Data for this task: Begin
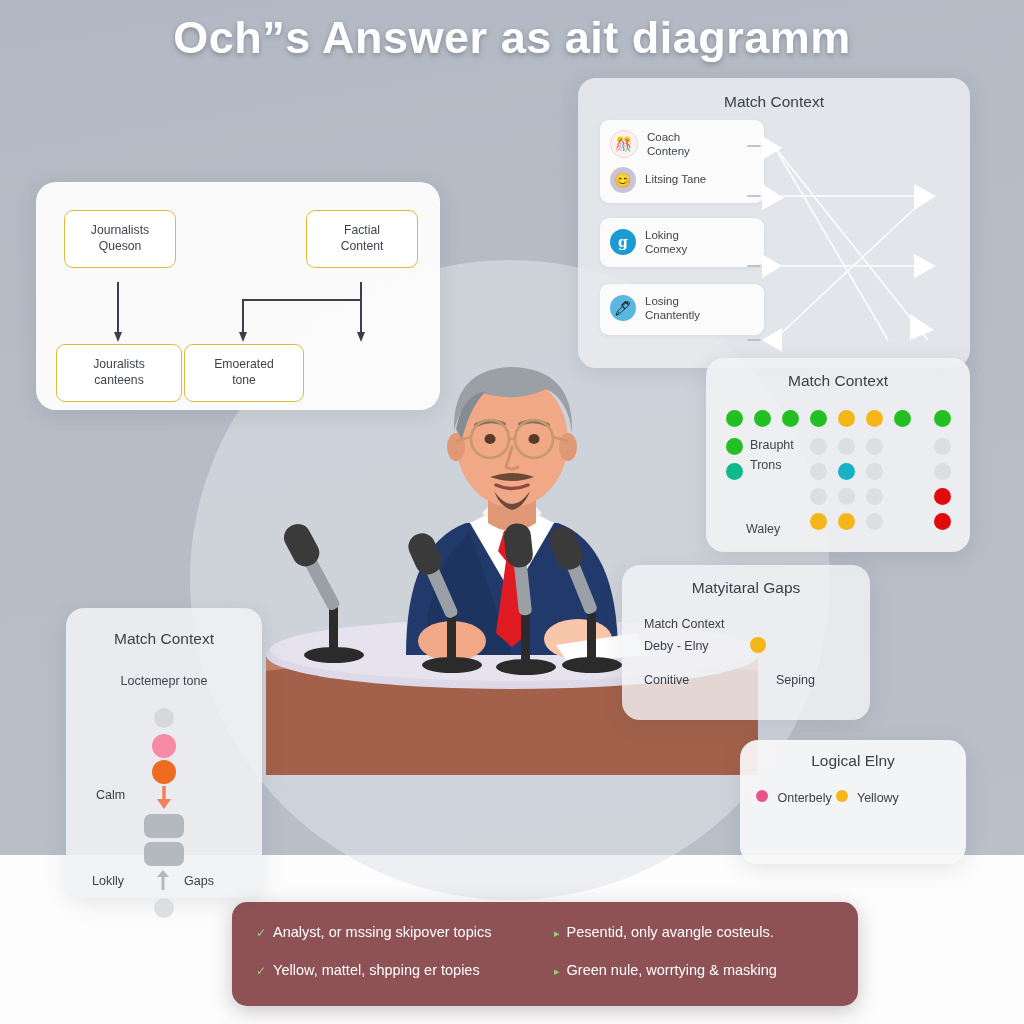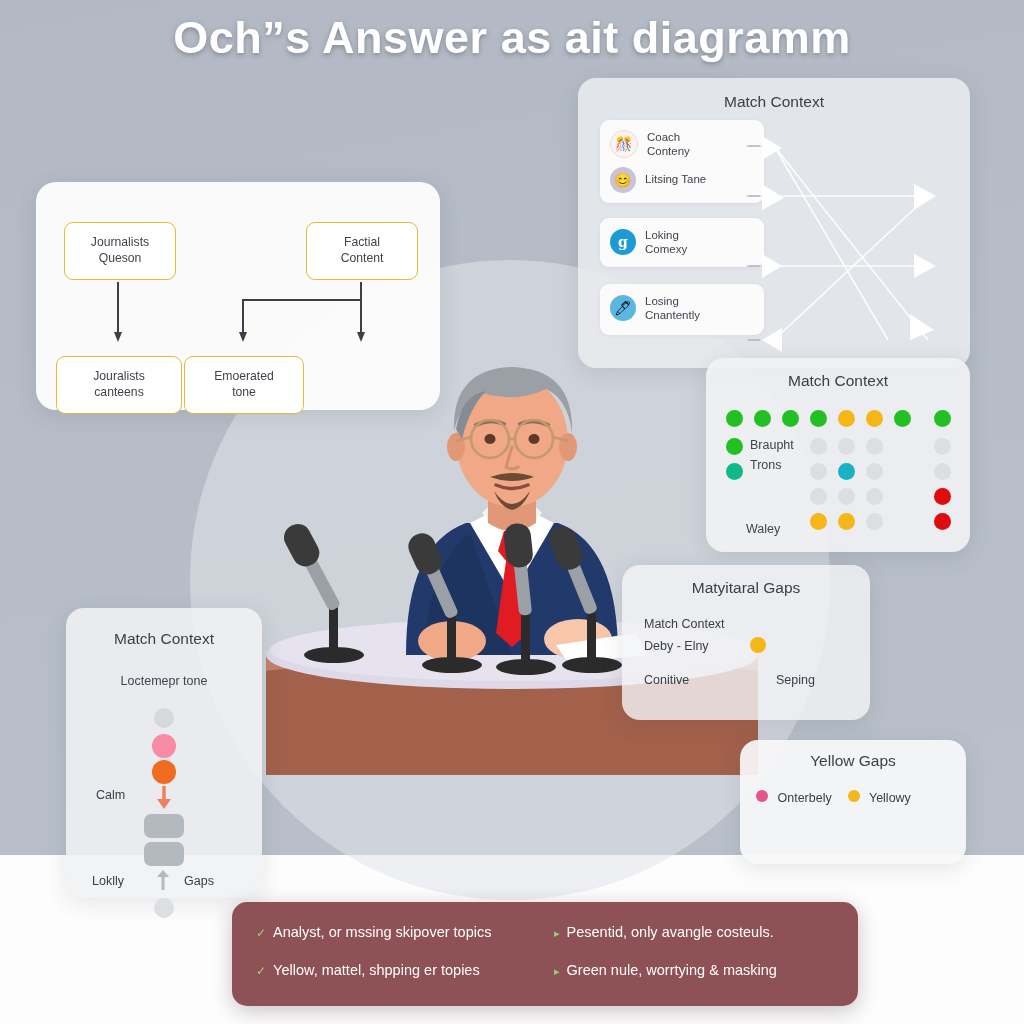--- a/index.html
+++ b/index.html
@@ -25,21 +25,21 @@
   
   .card{position:absolute;border-radius:18px;background:rgba(247,248,249,.93);
     box-shadow:0 5px 22px rgba(60,68,84,.13);}
   .card-title{text-align:center;font-size:15.5px;color:#3b4149;font-weight:400;}
 
   
   #flow-card{left:36px;top:182px;width:404px;height:228px;background:rgba(252,252,252,.97);
     border-radius:20px;}
   .flow-box{position:absolute;border:1.6px solid #e3b93c;border-radius:9px;background:#ffffff;
     display:flex;flex-direction:column;align-items:center;justify-content:center;
-    font-size:12.2px;color:#3e444c;line-height:1.28;text-align:center;margin-top:12px;}
+    font-size:12.2px;color:#3e444c;line-height:1.28;text-align:center;}
   .flow-svg{position:absolute;left:0;top:0;width:404px;height:228px;pointer-events:none;}
 
   
   #mc-top{left:578px;top:78px;width:392px;height:290px;background:rgba(234,236,238,.85);}
   #mc-top .card-title{margin-top:15px;}
   .mini-row{position:absolute;left:22px;background:#fbfbfc;border-radius:9px;
     box-shadow:0 1px 4px rgba(70,80,100,.07);}
   .mini-item{display:flex;align-items:center;gap:9px;padding:4px 10px;}
   .av{width:26px;height:26px;border-radius:50%;flex:0 0 26px;display:flex;align-items:center;
     justify-content:center;font-size:14px;line-height:1;}
@@ -60,21 +60,21 @@
   .dot-lbl{position:absolute;font-size:12.5px;color:#3f454d;}
 
   
   #mat-gaps{left:622px;top:565px;width:248px;height:155px;background:rgba(243,244,245,.80);}
   #mat-gaps .card-title{margin-top:14px;}
   .mg-line{position:absolute;font-size:12.5px;color:#3a4048;}
 
   
   #log-gaps{left:740px;top:740px;width:226px;height:124px;background:rgba(247,248,249,.93);}
   #log-gaps .card-title{margin-top:12px;}
-  .lg-items{position:absolute;left:16px;top:50px;width:194px;display:flex;gap:16px;
+  .lg-items{position:absolute;left:16px;top:50px;width:194px;display:flex;gap:4px;
     font-size:12.5px;color:#3a4048;align-items:center;}
   .lg-items span.swatch{width:12px;height:12px;border-radius:50%;display:inline-block;margin-right:6px;}
 
   
   #mc-left{left:66px;top:608px;width:196px;height:290px;background:rgba(240,241,243,.88);}
   #mc-left .card-title{margin-top:22px;}
   .ml-sub{position:absolute;left:0;top:66px;width:196px;text-align:center;font-size:12.5px;color:#3f454d;}
   .ml-node{position:absolute;border-radius:50%;}
   .ml-rect{position:absolute;background:#b4b9c0;border-radius:7px;}
   .ml-txt{position:absolute;font-size:12.5px;color:#3a4048;}
@@ -323,21 +323,21 @@
   <div class="card" id="mat-gaps">
     <div class="card-title">Matyitaral Gaps</div>
     <div class="mg-line" style="left:22px;top:52px;">Match Context</div>
     <div class="mg-line" style="left:22px;top:74px;">Deby - Elny</div>
     <div class="dot" style="left:128px;top:72px;width:16px;height:16px;background:#f5b61a"></div>
     <div class="mg-line" style="left:22px;top:108px;">Conitive</div>
     <div class="mg-line" style="left:154px;top:108px;">Seping</div>
   </div>
 
   <div class="card" id="log-gaps">
-    <div class="card-title">Yellow Gaps</div>
+    <div class="card-title">Logical Elny</div>
     <div class="lg-items">
       <div>
         <span class="swatch" style="background:#e8538c"></span>
         <span>Onterbely</span>
       </div>
       <div>
         <span class="swatch" style="background:#f5b61a"></span>
         <span>Yellowy</span>
       </div>
     </div>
Data for this task: End
What this task involves:
The answer is the records above, repeated exactly, with no picture in it.

Reply to the task:
--- a/index.html
+++ b/index.html
@@ -25,21 +25,21 @@
   
   .card{position:absolute;border-radius:18px;background:rgba(247,248,249,.93);
     box-shadow:0 5px 22px rgba(60,68,84,.13);}
   .card-title{text-align:center;font-size:15.5px;color:#3b4149;font-weight:400;}
 
   
   #flow-card{left:36px;top:182px;width:404px;height:228px;background:rgba(252,252,252,.97);
     border-radius:20px;}
   .flow-box{position:absolute;border:1.6px solid #e3b93c;border-radius:9px;background:#ffffff;
     display:flex;flex-direction:column;align-items:center;justify-content:center;
-    font-size:12.2px;color:#3e444c;line-height:1.28;text-align:center;margin-top:12px;}
+    font-size:12.2px;color:#3e444c;line-height:1.28;text-align:center;}
   .flow-svg{position:absolute;left:0;top:0;width:404px;height:228px;pointer-events:none;}
 
   
   #mc-top{left:578px;top:78px;width:392px;height:290px;background:rgba(234,236,238,.85);}
   #mc-top .card-title{margin-top:15px;}
   .mini-row{position:absolute;left:22px;background:#fbfbfc;border-radius:9px;
     box-shadow:0 1px 4px rgba(70,80,100,.07);}
   .mini-item{display:flex;align-items:center;gap:9px;padding:4px 10px;}
   .av{width:26px;height:26px;border-radius:50%;flex:0 0 26px;display:flex;align-items:center;
     justify-content:center;font-size:14px;line-height:1;}
@@ -60,21 +60,21 @@
   .dot-lbl{position:absolute;font-size:12.5px;color:#3f454d;}
 
   
   #mat-gaps{left:622px;top:565px;width:248px;height:155px;background:rgba(243,244,245,.80);}
   #mat-gaps .card-title{margin-top:14px;}
   .mg-line{position:absolute;font-size:12.5px;color:#3a4048;}
 
   
   #log-gaps{left:740px;top:740px;width:226px;height:124px;background:rgba(247,248,249,.93);}
   #log-gaps .card-title{margin-top:12px;}
-  .lg-items{position:absolute;left:16px;top:50px;width:194px;display:flex;gap:16px;
+  .lg-items{position:absolute;left:16px;top:50px;width:194px;display:flex;gap:4px;
     font-size:12.5px;color:#3a4048;align-items:center;}
   .lg-items span.swatch{width:12px;height:12px;border-radius:50%;display:inline-block;margin-right:6px;}
 
   
   #mc-left{left:66px;top:608px;width:196px;height:290px;background:rgba(240,241,243,.88);}
   #mc-left .card-title{margin-top:22px;}
   .ml-sub{position:absolute;left:0;top:66px;width:196px;text-align:center;font-size:12.5px;color:#3f454d;}
   .ml-node{position:absolute;border-radius:50%;}
   .ml-rect{position:absolute;background:#b4b9c0;border-radius:7px;}
   .ml-txt{position:absolute;font-size:12.5px;color:#3a4048;}
@@ -323,21 +323,21 @@
   <div class="card" id="mat-gaps">
     <div class="card-title">Matyitaral Gaps</div>
     <div class="mg-line" style="left:22px;top:52px;">Match Context</div>
     <div class="mg-line" style="left:22px;top:74px;">Deby - Elny</div>
     <div class="dot" style="left:128px;top:72px;width:16px;height:16px;background:#f5b61a"></div>
     <div class="mg-line" style="left:22px;top:108px;">Conitive</div>
     <div class="mg-line" style="left:154px;top:108px;">Seping</div>
   </div>
 
   <div class="card" id="log-gaps">
-    <div class="card-title">Yellow Gaps</div>
+    <div class="card-title">Logical Elny</div>
     <div class="lg-items">
       <div>
         <span class="swatch" style="background:#e8538c"></span>
         <span>Onterbely</span>
       </div>
       <div>
         <span class="swatch" style="background:#f5b61a"></span>
         <span>Yellowy</span>
       </div>
     </div>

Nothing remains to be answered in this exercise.